» **YOUR INSTRUCTIONS**
Write out all the entries word for word and omit any pictures.
╭─ GIVEN ENTRIES
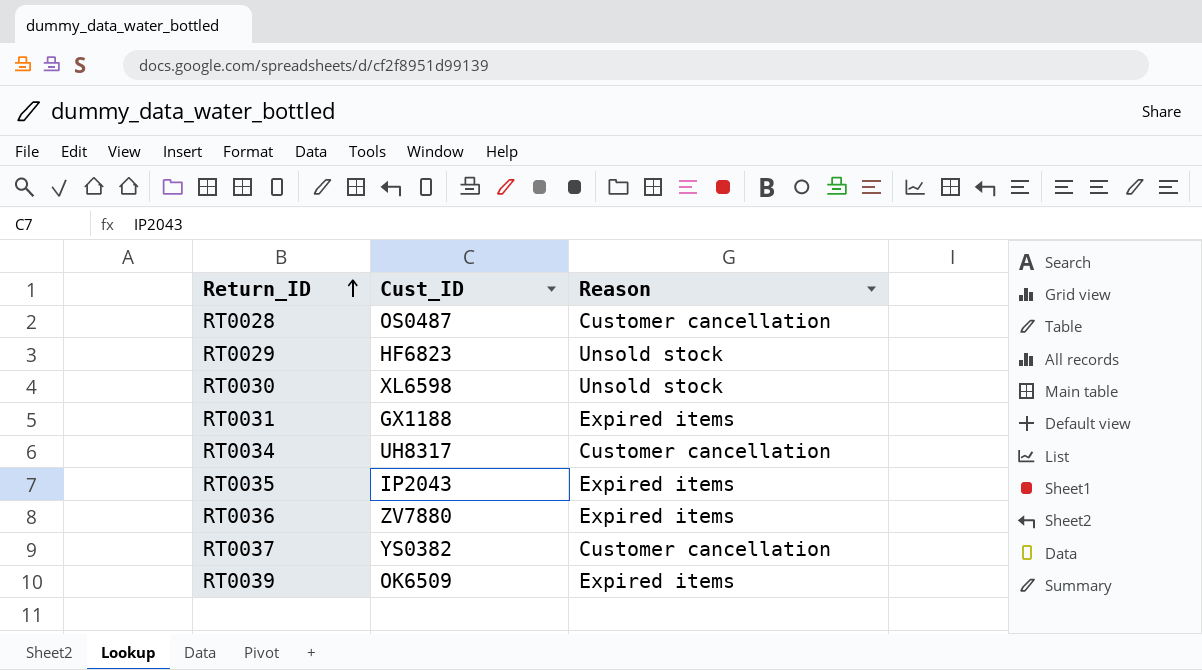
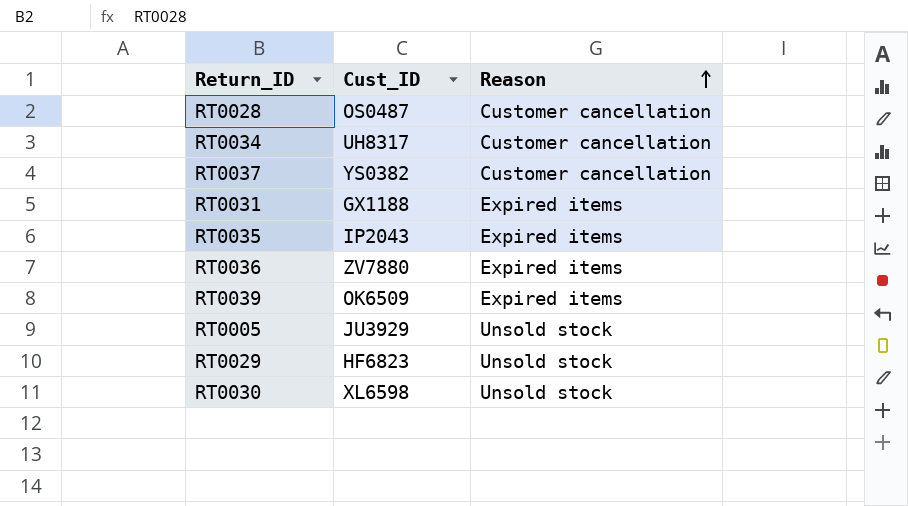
row order: Return_ID ascending -> Reason ascending
row RT0005: none -> JU3929 | Unsold stock

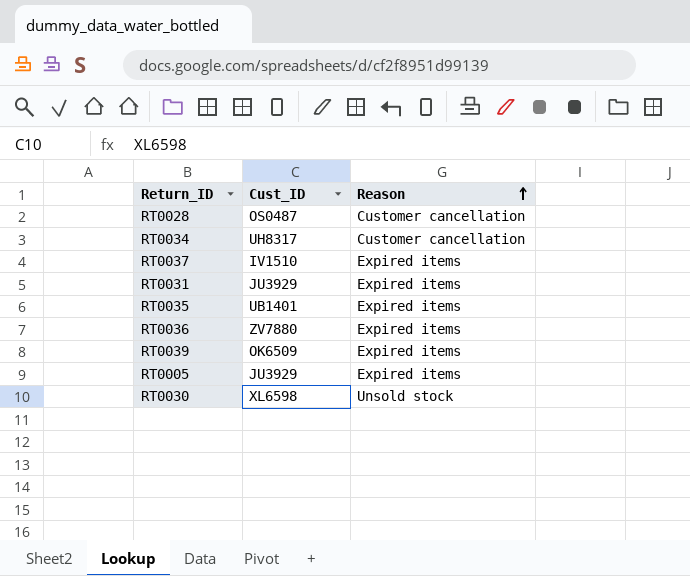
row RT0029: HF6823 | Unsold stock -> none
RT0037 | Cust_ID: YS0382 -> IV1510
RT0037 | Reason: Customer cancellation -> Expired items
RT0031 | Cust_ID: GX1188 -> JU3929
RT0035 | Cust_ID: IP2043 -> UB1401
RT0005 | Reason: Unsold stock -> Expired items

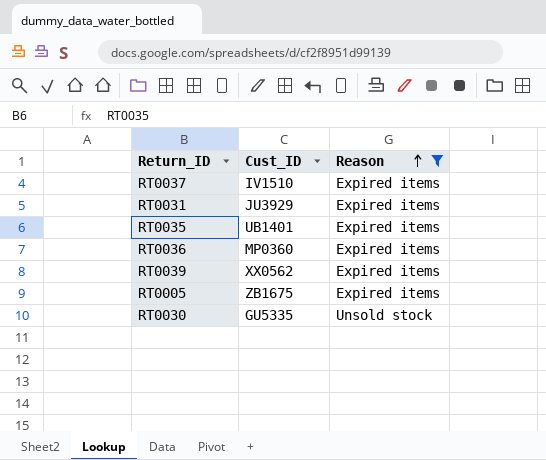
filter: none -> Reason != Customer cancellation
RT0036 | Cust_ID: ZV7880 -> MP0360
RT0039 | Cust_ID: OK6509 -> XX0562
RT0005 | Cust_ID: JU3929 -> ZB1675
RT0030 | Cust_ID: XL6598 -> GU5335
╰─
» **ANSWER SECTION**
row order: Return_ID ascending -> Reason ascending
row RT0005: none -> JU3929 | Unsold stock

row RT0029: HF6823 | Unsold stock -> none
RT0037 | Cust_ID: YS0382 -> IV1510
RT0037 | Reason: Customer cancellation -> Expired items
RT0031 | Cust_ID: GX1188 -> JU3929
RT0035 | Cust_ID: IP2043 -> UB1401
RT0005 | Reason: Unsold stock -> Expired items

filter: none -> Reason != Customer cancellation
RT0036 | Cust_ID: ZV7880 -> MP0360
RT0039 | Cust_ID: OK6509 -> XX0562
RT0005 | Cust_ID: JU3929 -> ZB1675
RT0030 | Cust_ID: XL6598 -> GU5335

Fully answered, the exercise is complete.